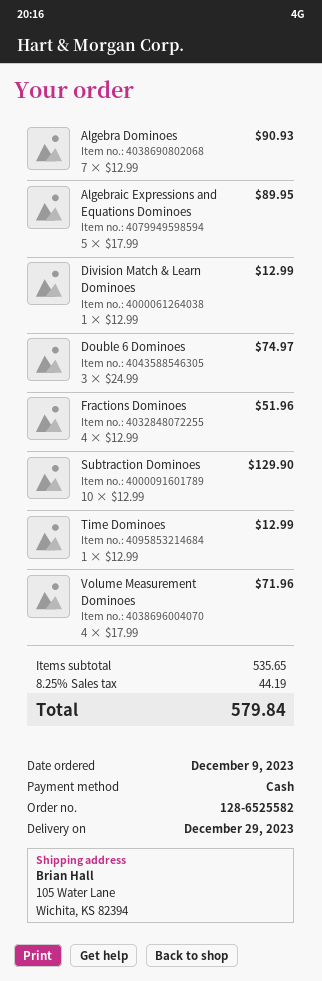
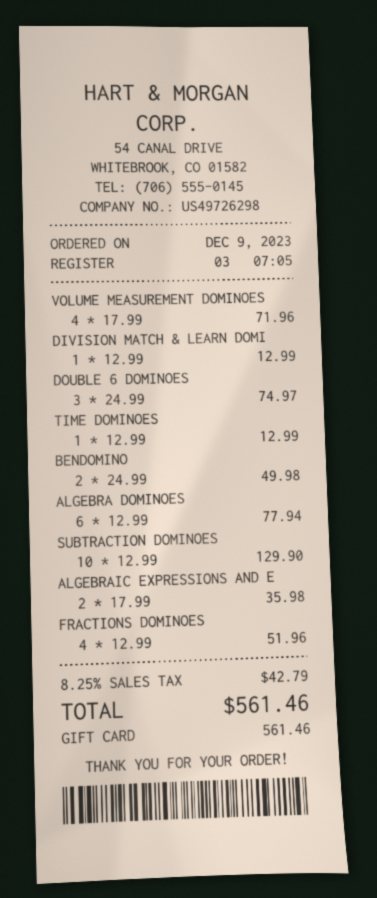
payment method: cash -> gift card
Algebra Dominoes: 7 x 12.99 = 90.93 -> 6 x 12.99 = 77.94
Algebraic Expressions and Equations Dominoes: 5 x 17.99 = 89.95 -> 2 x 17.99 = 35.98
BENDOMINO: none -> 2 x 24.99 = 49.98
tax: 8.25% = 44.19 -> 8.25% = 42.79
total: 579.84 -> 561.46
=-=-=
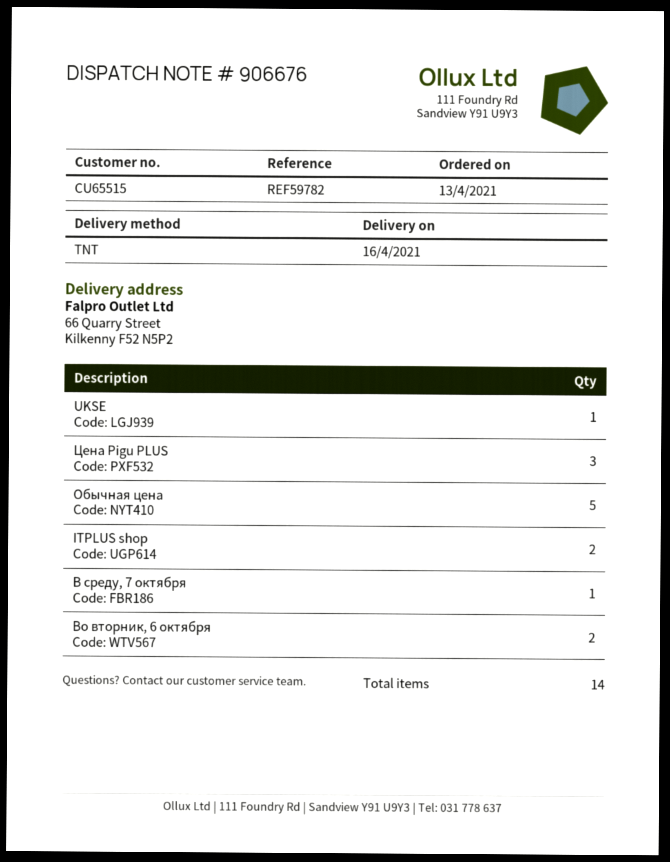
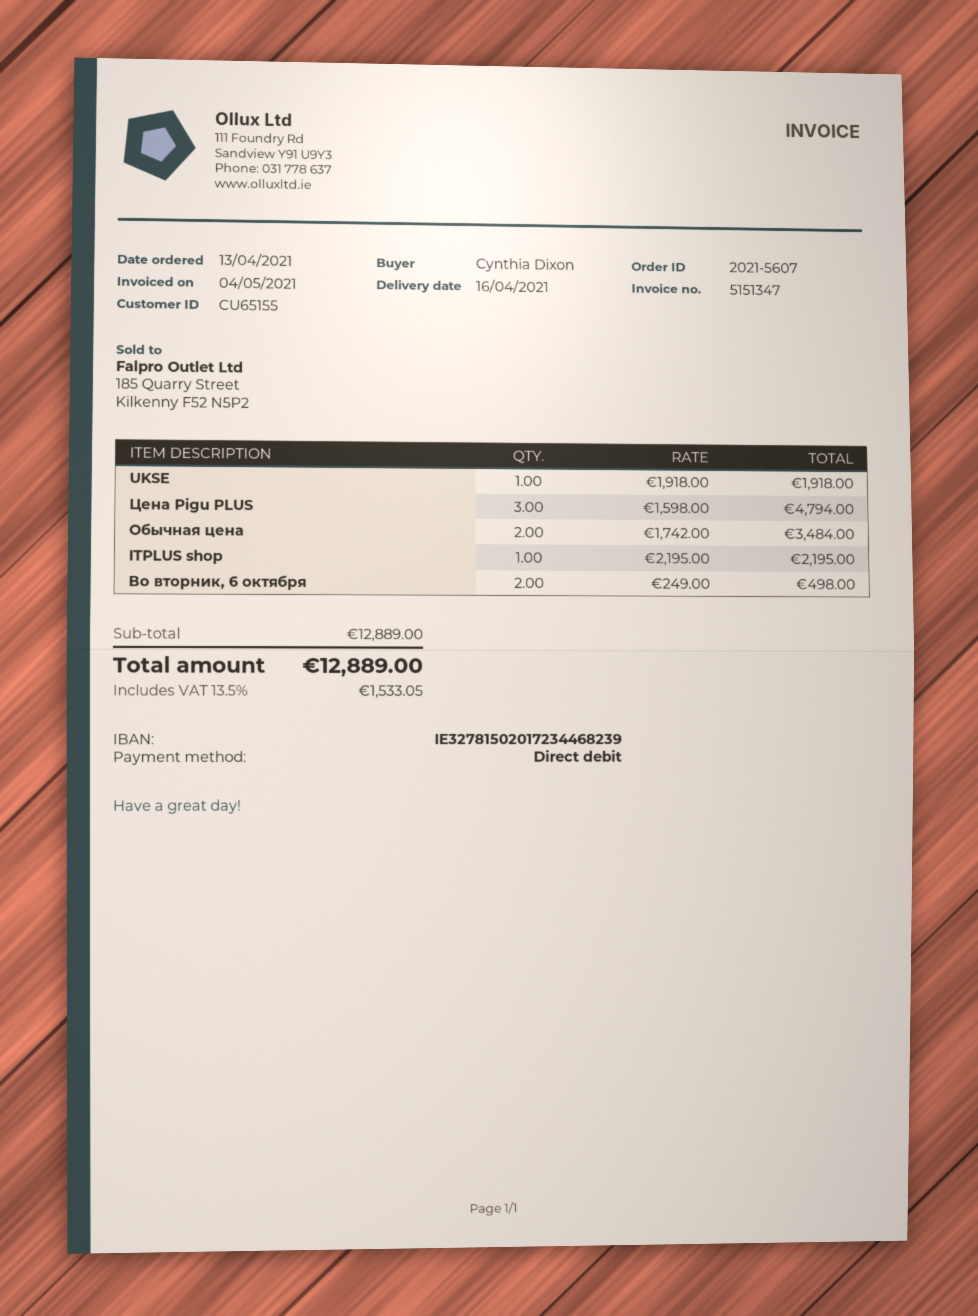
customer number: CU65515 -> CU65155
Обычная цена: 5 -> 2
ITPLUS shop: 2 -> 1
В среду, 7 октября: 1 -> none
=-=-=
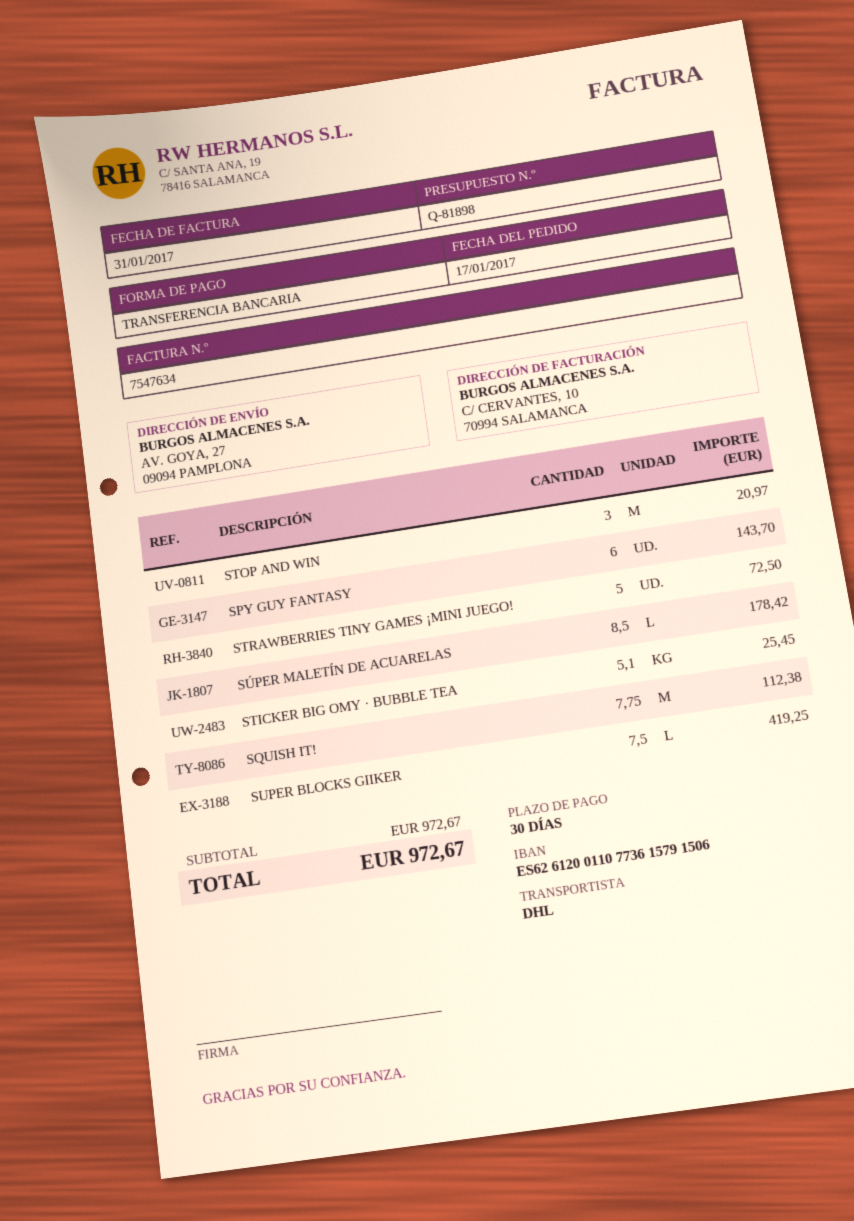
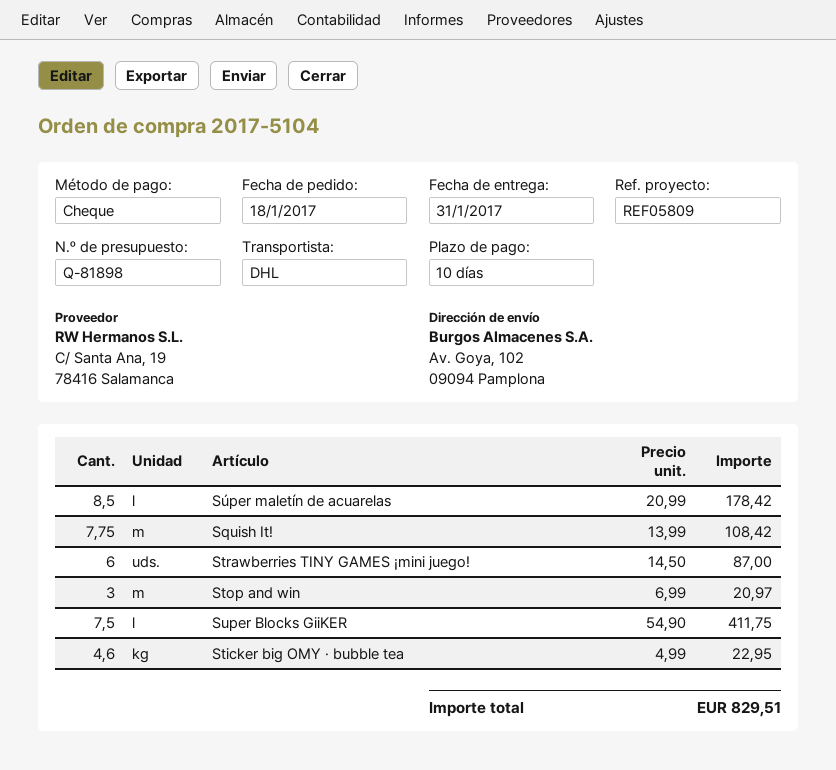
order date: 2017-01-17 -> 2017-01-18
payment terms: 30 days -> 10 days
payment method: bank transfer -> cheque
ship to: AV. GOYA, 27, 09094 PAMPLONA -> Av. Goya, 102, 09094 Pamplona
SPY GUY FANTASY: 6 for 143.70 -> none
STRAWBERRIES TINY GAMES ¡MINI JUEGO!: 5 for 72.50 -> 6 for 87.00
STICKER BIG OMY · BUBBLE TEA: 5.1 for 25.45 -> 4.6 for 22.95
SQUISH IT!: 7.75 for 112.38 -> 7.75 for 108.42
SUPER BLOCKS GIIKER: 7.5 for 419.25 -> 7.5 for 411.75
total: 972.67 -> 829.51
=-=-=
## Exercise objective
What do the lines above say from the one containing "Algebra Dominoes: 7" down to the one containing "total: 579.84 -> 561.46"? Return them exactly, both end lines included, and only them.

## Solution for this exercise
Algebra Dominoes: 7 x 12.99 = 90.93 -> 6 x 12.99 = 77.94
Algebraic Expressions and Equations Dominoes: 5 x 17.99 = 89.95 -> 2 x 17.99 = 35.98
BENDOMINO: none -> 2 x 24.99 = 49.98
tax: 8.25% = 44.19 -> 8.25% = 42.79
total: 579.84 -> 561.46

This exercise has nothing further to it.